WORK TASK -> Begin with the line containing "- ☐ Bundle Size: Reduce by 30-40%" and copy every line after it to the end of the entries, exactly, leaving out the lines before it.

- - - -

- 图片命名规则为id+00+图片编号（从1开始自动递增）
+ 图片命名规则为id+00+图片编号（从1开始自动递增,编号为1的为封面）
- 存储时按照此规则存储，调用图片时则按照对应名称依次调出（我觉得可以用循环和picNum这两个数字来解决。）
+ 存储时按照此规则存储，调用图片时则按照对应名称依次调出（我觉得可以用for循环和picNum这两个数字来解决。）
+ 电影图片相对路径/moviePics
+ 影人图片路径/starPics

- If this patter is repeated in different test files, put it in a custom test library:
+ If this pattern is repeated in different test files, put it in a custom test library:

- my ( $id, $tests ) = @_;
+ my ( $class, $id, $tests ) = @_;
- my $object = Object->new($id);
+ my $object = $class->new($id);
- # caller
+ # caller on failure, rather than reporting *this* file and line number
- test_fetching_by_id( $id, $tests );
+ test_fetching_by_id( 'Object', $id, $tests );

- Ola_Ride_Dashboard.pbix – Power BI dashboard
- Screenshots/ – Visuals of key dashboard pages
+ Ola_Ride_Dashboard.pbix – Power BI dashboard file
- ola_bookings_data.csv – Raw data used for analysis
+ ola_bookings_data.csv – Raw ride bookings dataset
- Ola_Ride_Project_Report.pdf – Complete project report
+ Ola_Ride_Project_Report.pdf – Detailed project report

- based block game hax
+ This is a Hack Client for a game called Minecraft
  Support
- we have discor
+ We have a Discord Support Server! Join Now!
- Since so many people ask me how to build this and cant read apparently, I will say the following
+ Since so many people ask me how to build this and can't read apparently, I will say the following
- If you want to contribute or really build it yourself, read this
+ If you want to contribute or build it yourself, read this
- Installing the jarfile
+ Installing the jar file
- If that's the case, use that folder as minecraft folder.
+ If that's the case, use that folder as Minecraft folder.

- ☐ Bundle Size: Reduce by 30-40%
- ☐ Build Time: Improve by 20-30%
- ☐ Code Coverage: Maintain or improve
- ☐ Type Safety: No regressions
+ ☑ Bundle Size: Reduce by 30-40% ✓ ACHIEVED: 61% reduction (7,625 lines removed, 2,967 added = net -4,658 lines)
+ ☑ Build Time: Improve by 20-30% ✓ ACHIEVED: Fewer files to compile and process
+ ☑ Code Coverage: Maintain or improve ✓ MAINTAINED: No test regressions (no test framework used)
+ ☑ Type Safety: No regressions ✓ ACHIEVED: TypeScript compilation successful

- - - -

WRITTEN RESPONSE ->
- ☐ Bundle Size: Reduce by 30-40%
- ☐ Build Time: Improve by 20-30%
- ☐ Code Coverage: Maintain or improve
- ☐ Type Safety: No regressions
+ ☑ Bundle Size: Reduce by 30-40% ✓ ACHIEVED: 61% reduction (7,625 lines removed, 2,967 added = net -4,658 lines)
+ ☑ Build Time: Improve by 20-30% ✓ ACHIEVED: Fewer files to compile and process
+ ☑ Code Coverage: Maintain or improve ✓ MAINTAINED: No test regressions (no test framework used)
+ ☑ Type Safety: No regressions ✓ ACHIEVED: TypeScript compilation successful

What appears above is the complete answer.